Political theory of welfare states

Power resource theory is a political theory proposing that variations among welfare states is largely attributable to differing distributions of power between economic classes. It argues that "working class power achieved through organisation by labor unions or left parties, produces more egalitarian distributional outcomes".

Pioneered in the 1970s and 1980s by a school of Scandinavian researchers closely associated with Walter Korpi, Gøsta Esping-Andersen, and John Stephens, power resource theory is an empirical approach to examining the development, characteristics and effects of social policies in advanced industrialized nations. It attempts to account for the various approaches to social policy adopted by different nations, focusing primarily on the role and strength of labor mobilization. Its major conclusion is that social welfare provisions are larger and income inequality lower in countries where working-class people are more politically organized.
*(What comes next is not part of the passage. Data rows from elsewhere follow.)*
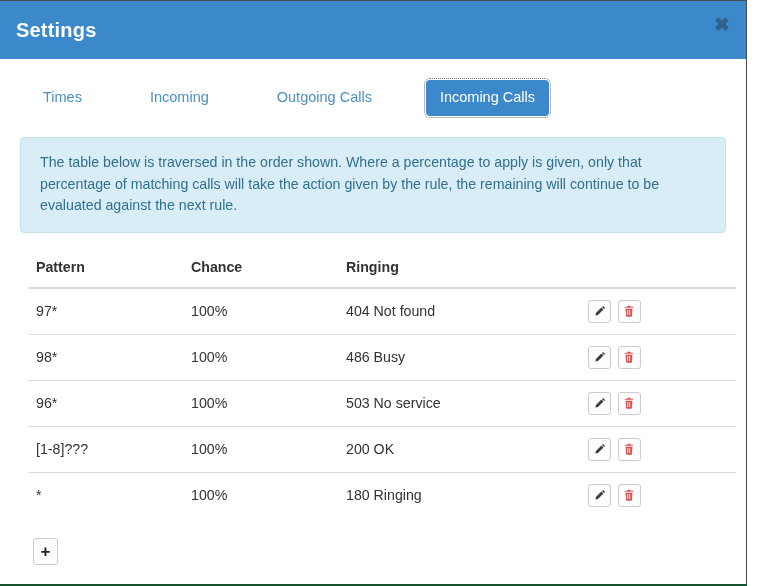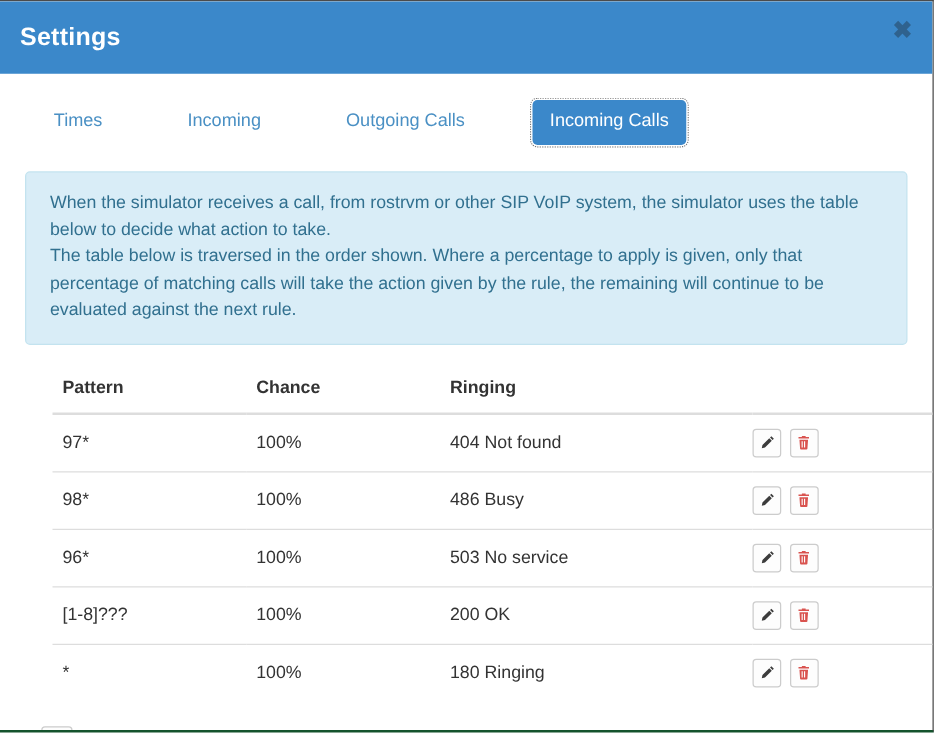--- a/index.html
+++ b/index.html
@@ -191,7 +191,6 @@
     </div>
 
     <div id="alert-info">
-      <p>When the simulator receives a call, from rostrvm or other SIP VoIP system, the simulator uses the table below to decide what action to take.</p>
       <p>The table below is traversed in the order shown. Where a percentage to apply is given, only that percentage of matching calls will take the action given by the rule, the remaining will continue to be evaluated against the next rule.</p>
     </div>
 

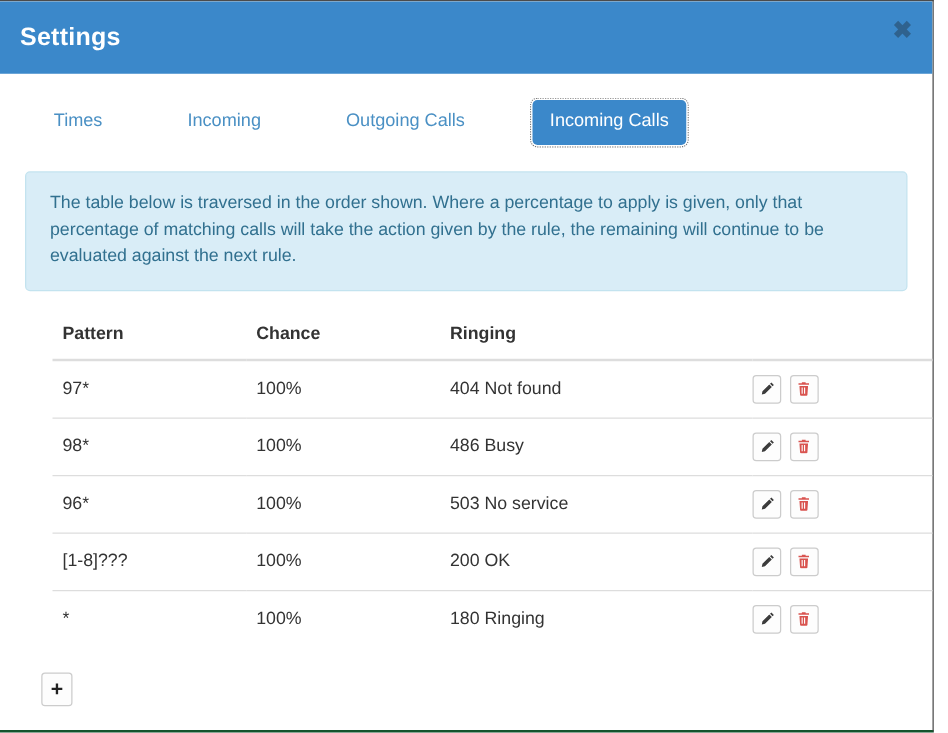--- a/index.html
+++ b/index.html
@@ -106,7 +106,7 @@
   #rules-table {
     width: 708px;
     border-collapse: collapse;
-    margin-left: 22px;
+    margin-left: 8px;
     font-size: 14.2px;
     color: #333333;
   }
While power resource theory became the dominant paradigm among scholars in the 1990s for explaining variations between welfare states in advanced democracies, there are criticisms that point out the lack of accountability for factors such as variations in "coverage, extension, and generosity among welfare states" in addition to not accounting for the importance of political mobilization based on social class. Competing theories have also challenged power resource theory with alternative explanations for the varying levels of welfare development such as the importance of employers and cross-class alliances that exist in coordinated market societies.